For a sequence $\left( X_1, X_2, \dots \right)$ of independent and identically distributed random variables with zero expectation and unit deviation, CLT implies $$ \lim_{n\to\infty} P\left( \frac{1}{\sqrt{n}} \cdot \sum_{i = 1}^n X_i \leq x \right) = \Phi\left( x \right),\quad \forall x \in \mathbb{R}, $$ where $\Phi$ is a CDF of standard normal distribution.

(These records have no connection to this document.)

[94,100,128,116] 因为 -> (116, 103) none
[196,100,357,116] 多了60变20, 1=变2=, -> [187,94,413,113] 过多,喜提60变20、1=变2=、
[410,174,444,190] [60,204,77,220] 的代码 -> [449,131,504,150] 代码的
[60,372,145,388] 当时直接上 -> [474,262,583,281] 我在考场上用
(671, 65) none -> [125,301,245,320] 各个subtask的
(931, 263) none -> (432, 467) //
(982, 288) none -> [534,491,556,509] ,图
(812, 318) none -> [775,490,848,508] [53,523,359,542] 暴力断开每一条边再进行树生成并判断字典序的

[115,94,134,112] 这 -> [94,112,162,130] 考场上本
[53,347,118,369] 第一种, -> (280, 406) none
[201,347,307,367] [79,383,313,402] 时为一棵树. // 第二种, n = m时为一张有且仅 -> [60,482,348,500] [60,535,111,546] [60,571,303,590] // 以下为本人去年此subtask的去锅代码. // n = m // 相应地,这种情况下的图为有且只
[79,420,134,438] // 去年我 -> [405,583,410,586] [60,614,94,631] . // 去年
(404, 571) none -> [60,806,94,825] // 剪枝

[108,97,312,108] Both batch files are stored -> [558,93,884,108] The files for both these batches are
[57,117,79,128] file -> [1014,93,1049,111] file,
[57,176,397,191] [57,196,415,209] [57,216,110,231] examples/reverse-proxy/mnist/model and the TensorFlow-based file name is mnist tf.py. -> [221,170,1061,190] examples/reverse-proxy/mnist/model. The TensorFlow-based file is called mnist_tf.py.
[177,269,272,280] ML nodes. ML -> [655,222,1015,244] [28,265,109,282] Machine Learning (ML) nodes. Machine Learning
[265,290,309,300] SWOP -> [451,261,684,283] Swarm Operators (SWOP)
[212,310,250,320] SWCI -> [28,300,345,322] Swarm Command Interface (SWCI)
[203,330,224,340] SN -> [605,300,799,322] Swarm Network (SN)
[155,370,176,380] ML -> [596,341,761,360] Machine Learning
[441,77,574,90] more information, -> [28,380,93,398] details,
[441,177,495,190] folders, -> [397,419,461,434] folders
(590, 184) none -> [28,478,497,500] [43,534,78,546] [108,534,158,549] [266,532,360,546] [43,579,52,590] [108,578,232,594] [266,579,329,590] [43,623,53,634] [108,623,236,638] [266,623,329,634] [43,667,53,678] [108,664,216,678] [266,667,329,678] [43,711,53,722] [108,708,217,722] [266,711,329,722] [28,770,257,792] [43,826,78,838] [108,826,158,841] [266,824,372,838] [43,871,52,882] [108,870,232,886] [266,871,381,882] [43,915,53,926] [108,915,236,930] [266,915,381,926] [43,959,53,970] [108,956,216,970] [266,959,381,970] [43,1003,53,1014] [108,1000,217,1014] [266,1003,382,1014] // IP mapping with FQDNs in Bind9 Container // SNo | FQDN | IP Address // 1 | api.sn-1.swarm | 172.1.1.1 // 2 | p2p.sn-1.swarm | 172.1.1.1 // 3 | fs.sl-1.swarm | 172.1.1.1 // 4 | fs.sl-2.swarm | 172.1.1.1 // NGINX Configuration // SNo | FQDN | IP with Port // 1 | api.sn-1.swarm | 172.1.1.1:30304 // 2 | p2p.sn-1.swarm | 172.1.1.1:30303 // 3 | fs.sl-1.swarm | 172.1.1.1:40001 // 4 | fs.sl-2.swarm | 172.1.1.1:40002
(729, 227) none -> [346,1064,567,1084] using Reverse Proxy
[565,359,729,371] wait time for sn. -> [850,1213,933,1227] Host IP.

To say something about the PDF of the limit of the sequence, I would like to use a derivative and exchange it with the limit like $$ \frac{d}{dx} \Phi\left( x \right) = \underbrace{\frac{d}{dx} \lim_{n\to\infty}} P\left( \frac{1}{\sqrt{n}} \cdot \sum_{i = 1}^n X_i \leq x \right) = \underbrace{\lim_{n\to\infty} \frac{d}{dx}} P\left( \frac{1}{\sqrt{n}} \cdot \sum_{i = 1}^n X_i \leq x \right), \quad \forall x \in \mathbb{R}. $$ However, there are a few issues:
- The probability density function may not exist for any finite $n$: for example, if $X_1$ has a binomial distribution with non-zero probabilities of failure and success and more than one trial. Or is it okay to use Dirac delta function?
- Even if all the densities exist, I need a uniform sequence convergence to exchange a limit sign with a derivative.
Which conditions must be satisfied to infer the PDF from CLT? Does it become more straightforward if the density of $X_1$ exists and is differentiable?